Exercise instructions - Could you copy each line of the entries that contains "pull"?

Available data -
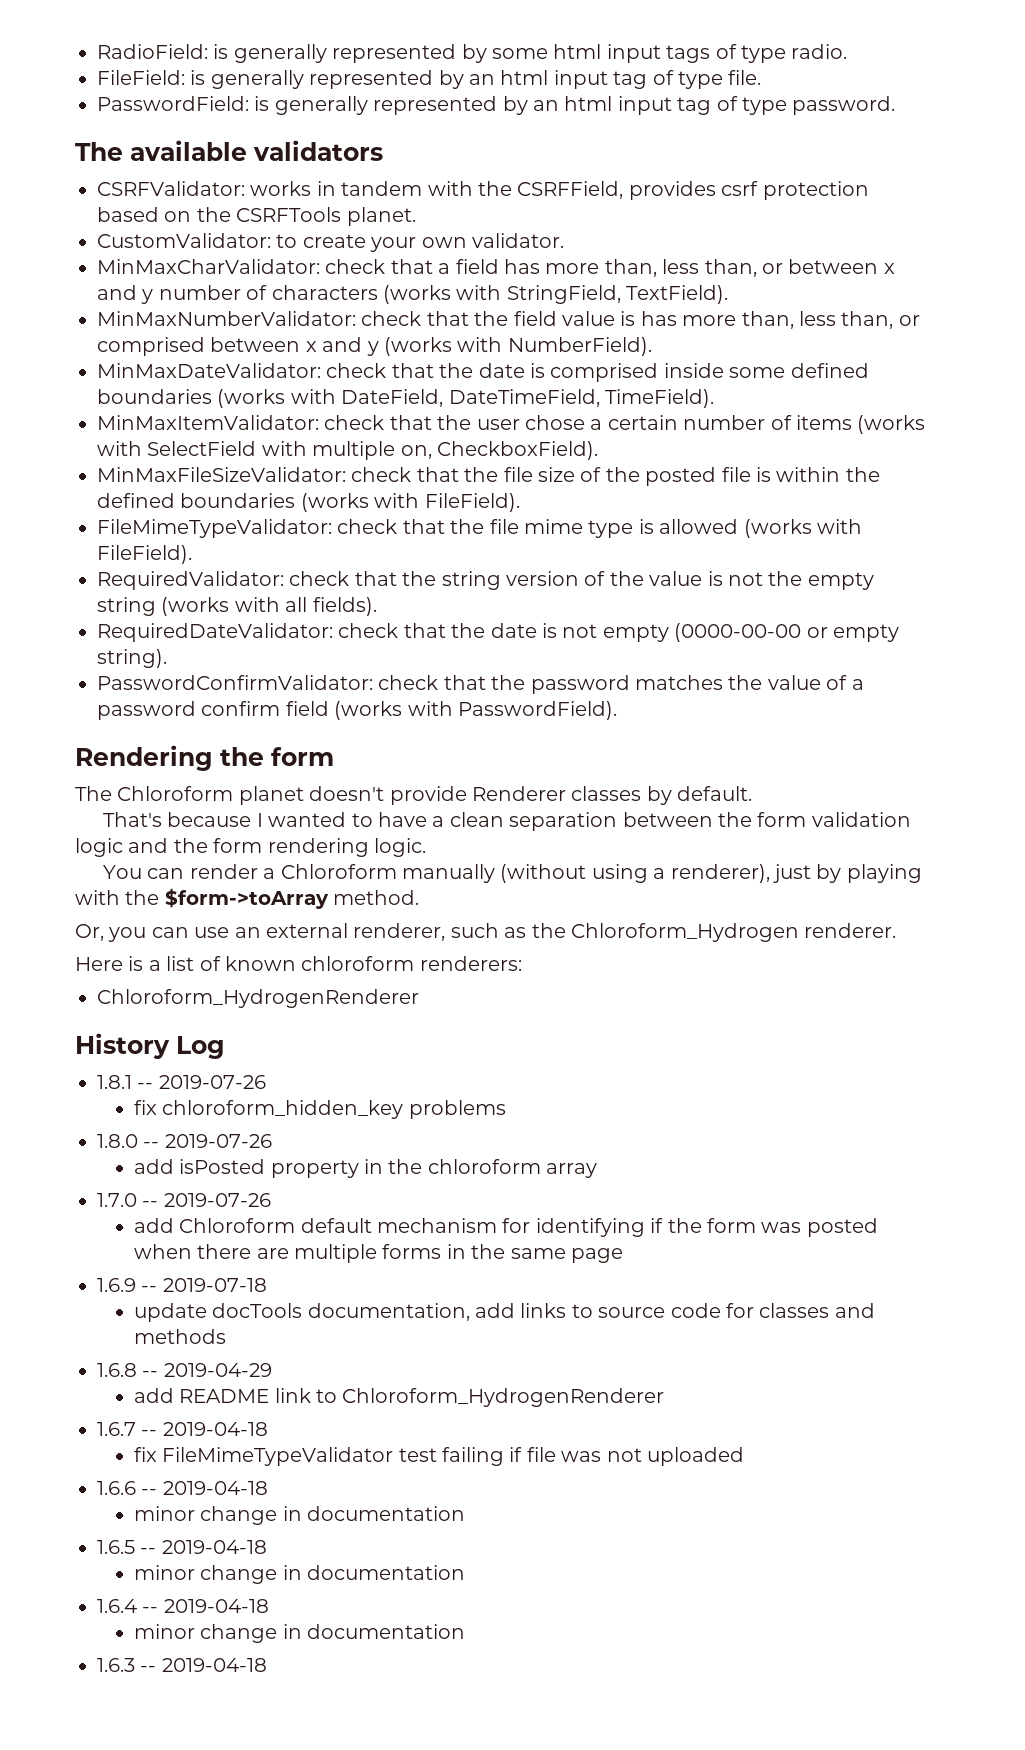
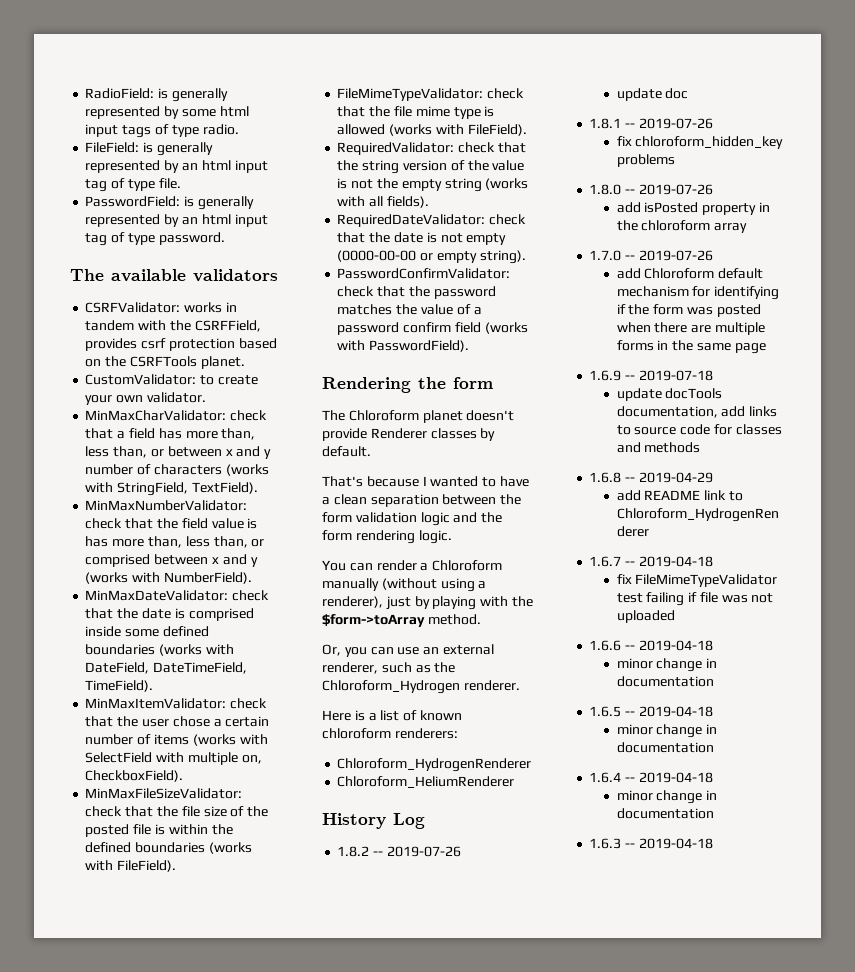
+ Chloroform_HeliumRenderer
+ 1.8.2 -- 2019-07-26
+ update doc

---

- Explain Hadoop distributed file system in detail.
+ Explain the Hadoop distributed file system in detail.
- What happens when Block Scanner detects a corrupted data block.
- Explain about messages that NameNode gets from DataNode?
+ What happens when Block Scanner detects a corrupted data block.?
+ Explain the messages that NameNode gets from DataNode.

--

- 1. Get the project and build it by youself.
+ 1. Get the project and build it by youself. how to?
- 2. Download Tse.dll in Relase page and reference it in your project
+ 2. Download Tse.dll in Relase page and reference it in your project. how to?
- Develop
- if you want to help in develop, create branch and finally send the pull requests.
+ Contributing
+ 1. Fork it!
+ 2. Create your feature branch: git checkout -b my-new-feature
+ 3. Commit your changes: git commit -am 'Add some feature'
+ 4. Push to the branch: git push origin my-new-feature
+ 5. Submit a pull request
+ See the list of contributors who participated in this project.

Exercise solution -
- if you want to help in develop, create branch and finally send the pull requests.
+ 5. Submit a pull request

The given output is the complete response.